After the United States finally reached the moon in the late 1960s,
support for NASA began to dry up. The space shuttle program became its
salvation. However, NASA was under orders to implement the program at
relatively low cost. As a result, said Kramer, “NASA began to promise the
impossible in order to build the shuttle and save the agency” (p.
220).
This
pressure mounted in the 1980s as the Reagan administration became eager to
use the shuttle system for commercial and military purposes. In July 1982
President Reagan declared the shuttle system “fully operational,” meaning
that all bugs had been eliminated and it was ready to deploy. As it turned
out, however, the president's declaration was premature because NASA had
not finished developing the shuttle. Despite this problem, the president's
declaration led to “relentless pressure on NASA to launch shuttle missions
on an accelerated schedule” (Kramer 1992:221). This pressure in turn led
NASA officials to overlook evidence of problems in the O-ring design.
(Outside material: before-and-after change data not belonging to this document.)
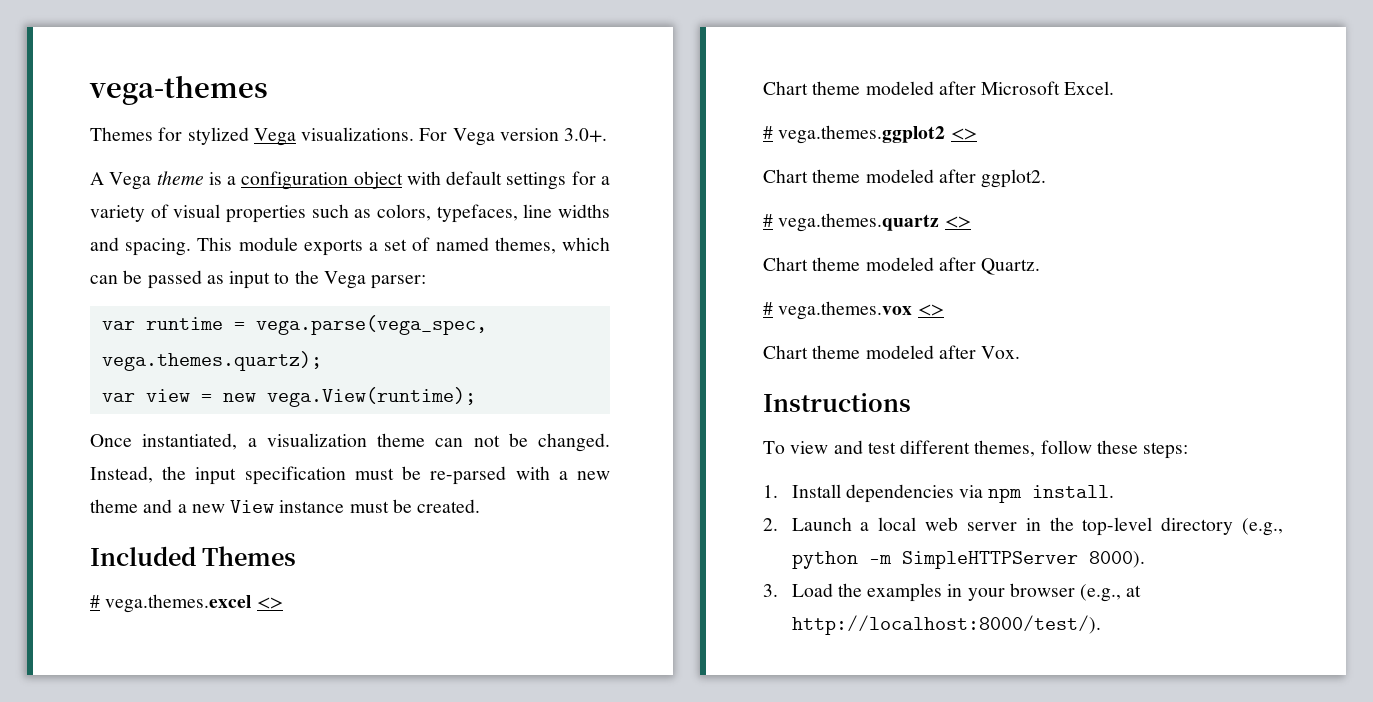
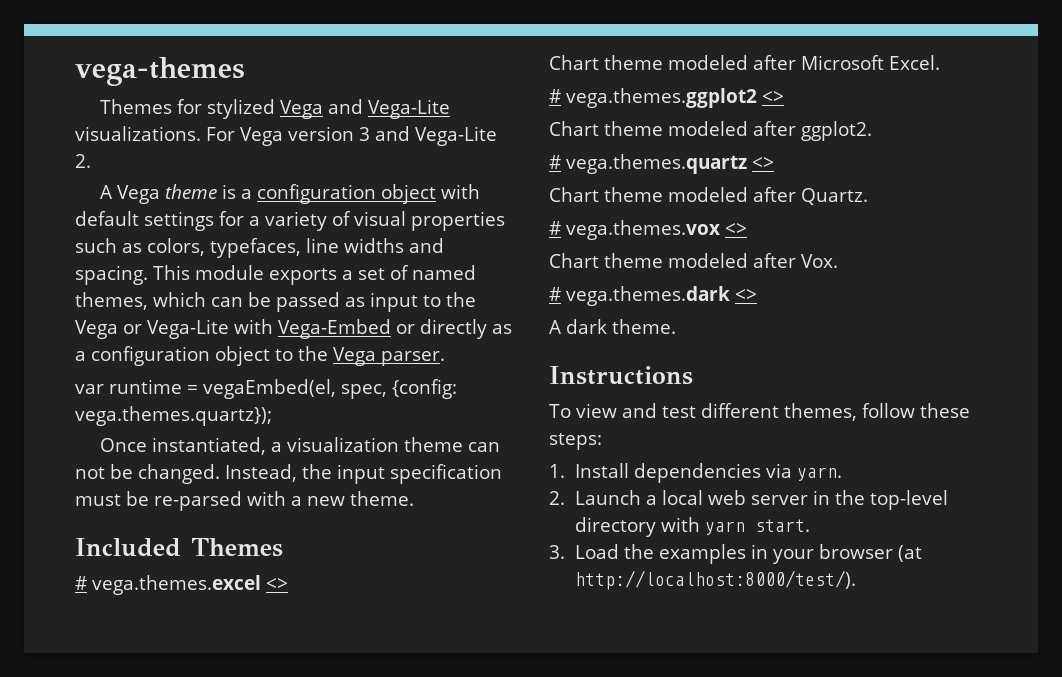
- Themes for stylized Vega visualizations.
+ Themes for stylized Vega and Vega-Lite visualizations.
- For Vega version 3.0+.
+ For Vega version 3 and Vega-Lite 2.
- This module exports a set of named themes, which can be passed as input to the Vega parser:
- var runtime = vega.parse(vega_spec, vega.themes.quartz);
- var view = new vega.View(runtime);
+ This module exports a set of named themes, which can be passed as input to the Vega or Vega-Lite with Vega-Embed or directly as a configuration object to the Vega parser.
+ var runtime = vegaEmbed(el, spec, {config: vega.themes.quartz});
- Instead, the input specification must be re-parsed with a new theme and a new View instance must be created.
+ Instead, the input specification must be re-parsed with a new theme.
+ # vega.themes.dark <>
+ A dark theme.
- 1. Install dependencies via npm install.
+ 1. Install dependencies via yarn.
- 2. Launch a local web server in the top-level directory (e.g., python -m SimpleHTTPServer 8000).
+ 2. Launch a local web server in the top-level directory with yarn start.
- 3. Load the examples in your browser (e.g., at http://localhost:8000/test/).
+ 3. Load the examples in your browser (at http://localhost:8000/test/).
The explosion of the Challenger space shuttle resulted
from the failure of NASA and Morton Thiokol officials to heed warnings
about problems with the O-ring seals.
Morton Thiokol was
also to blame for the Challenger disaster. Thiokol tests in the
1970s indicated problems with the O-ring seal design. The company reported
these problems to NASA but said they were no cause for concern. Engineers
at NASA's Marshall Space Flight Center reported similar problems in the
late 1970s, more than six years before the disaster. One 1978 memo warned
that the O-ring seal design could produce “hot gas leaks and resulting
catastrophic failure” (Kramer 1992:225). Marshall managers did not tell
higher NASA officials about these concerns. However, in 1982 Marshall
managers finally did classify the O-ring seals as a hazard but called them
an “acceptable risk.” In 1985 Marshall and Thiokol engineers repeatedly
warned that the O-ring design could cause a catastrophe. Highlevel
officials at both NASA and Thiokol ignored these warnings and certified
the O-ring seals as safe. To do otherwise would have scuttled the shuttle
and reduced Thiokol's profits (Boisjoly, Curtis, and Mellican 1992).
The
launch of the Challenger was set for January 28, 1986. With very
cold weather predicted, Thiokol engineers became concerned that the
O-rings would become brittle and even more risky. On the January 27 they
alerted Marshall officials, who reacted hostily and pressured Thiokol
officials into overriding their engineers' concerns and into recommending
that the launch proceed. The Challenger went up the next day and
seconds later exploded in a ball of flame, killing everyone on
board.
Political
Corruption
Political corruption
is committed either for personal economic gain or for political influence.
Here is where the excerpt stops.